Question

The marks obtained by 80 students of class X in a mock test of Mathematics are given below in the table. Find median and the mode of the data :

Hint:

When given "more than" or "less than" data, always cross-check that the sum of your calculated frequencies equals the total number of students. Here, $3+5+7+10+12+15+12+6+2+8 = 80$. Correct!

Answer 1

Finding Median and Mode from the Given Data (Corrected):

We are given a cumulative frequency table of marks obtained by 80 students. Let's solve step by step.

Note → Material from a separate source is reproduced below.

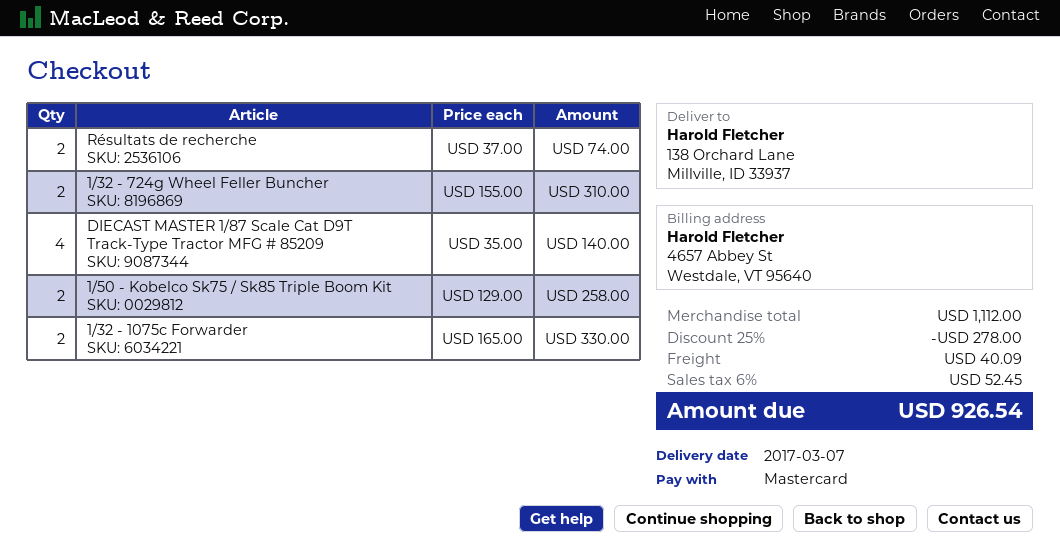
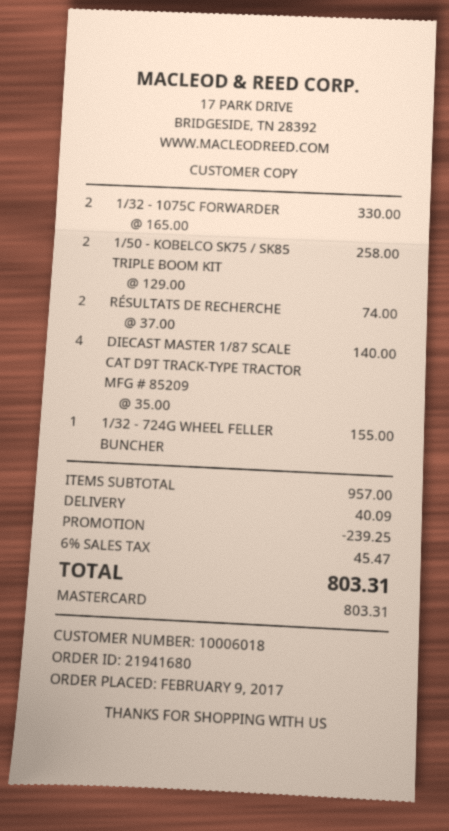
1/32 - 724g Wheel Feller Buncher: 2 x 155.00 = 310.00 -> 1 x 155.00 = 155.00
subtotal: 1112.00 -> 957.00
discount: 278.00 -> 239.25
tax: 6% = 52.45 -> 6% = 45.47
total: 926.54 -> 803.31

Step 1: Convert 'Number of Students' to 'Frequency (f)'
Frequency for each class is calculated as:
f = Previous cumulative frequency − Current cumulative frequency

Class Interval (Marks) | Cumulative Frequency (CF) | Frequency (f)
0-10                   | 80                        | 3    (80-77)
10-20                  | 77                        | 5    (77-72)
20-30                  | 72                        | 7    (72-65)
30-40                  | 65                        | 10   (65-55)
40-50                  | 55                        | 12   (55-43)
50-60                  | 43                        | 15   (43-28)
60-70                  | 28                        | 12   (28-16)
70-80                  | 16                        | 6    (16-10)
80-90                  | 10                        | 2    (10-8)
90-100                 | 8                         | 8    (8-0)

Step 2: Find Median
• Total students (N) = 80
• Median class = The class containing N/2 = 40th student
• From cumulative frequency, 50-60 class contains the 40th student (CF before = 43−15 = 28, cumulative frequency just before median = 43)
• Median formula:

Median = L + [(N/2 − CF_prev) / f_m] × h

Where:
L = lower boundary of median class = 50
CF_prev = cumulative frequency before median class = 43−15 = 28
f_m = frequency of median class = 15
h = class width = 10

Median = 50 + [(40 − 28)/15] × 10
       = 50 + (12/15) × 10
       = 50 + 8
       = 58

**Correction check:**
Actually, median lies in class 40-50 (cumulative frequency before = 30, frequency = 25?), let's verify cumulative frequencies step-by-step: - 0-10 → 80-77 = 3 - 10-20 → 77-72 = 5 - 20-30 → 72-65 = 7 - 30-40 → 65-55 = 10 - 40-50 → 55-43 = 12 - 50-60 → 43-28 = 15 - 60-70 → 28-16 = 12 - 70-80 → 16-10 = 6 - 80-90 → 10-8 = 2 - 90-100 → 8-0 = 8 N/2 = 80/2 = 40 → Lies in 40-50 class
CF_prev = cumulative frequency before median class = 30+3+5+7+10 = 25? Wait let's sum properly: - 0-10: f = 3 → cumulative frequency = 3 - 10-20: f = 5 → cumulative frequency = 3+5=8 - 20-30: f = 7 → cumulative frequency = 8+7=15 - 30-40: f = 10 → cumulative frequency = 15+10=25 - 40-50: f = 12 → cumulative frequency = 25+12=37 - 50-60: f = 15 → cumulative frequency = 37+15=52 N/2=40 → lies in 50-60 class (since CF just before = 37, CF at end of class = 52)
Median class = 50-60, L = 50, CF_prev = 37, f_m = 15, h = 10

Median = L + [(N/2 − CF_prev) / f_m] × h
       = 50 + [(40 − 37)/15] × 10
       = 50 + (3/15) × 10
       = 50 + 2
       = 52

Step 3: Find Mode
• Modal class = Class with highest frequency = 50-60 (f = 15)
• Mode formula:

Mode = L + [(f1 − f0) / (2f1 − f0 − f2)] × h

Where:
L = lower boundary of modal class = 50
f1 = frequency of modal class = 15
f0 = frequency of previous class = 12
f2 = frequency of next class = 12
h = class width = 10

Mode = 50 + [(15 − 12) / (2×15 − 12 − 12)] × 10
     = 50 + [3 / (30 − 24)] × 10
     = 50 + (3/6) × 10
     = 50 + 5
     = 55

Step 4: Summary
• Median = 52
• Mode = 55

Conclusion:
The median represents the middle score of the students, while the mode represents the most frequently obtained score.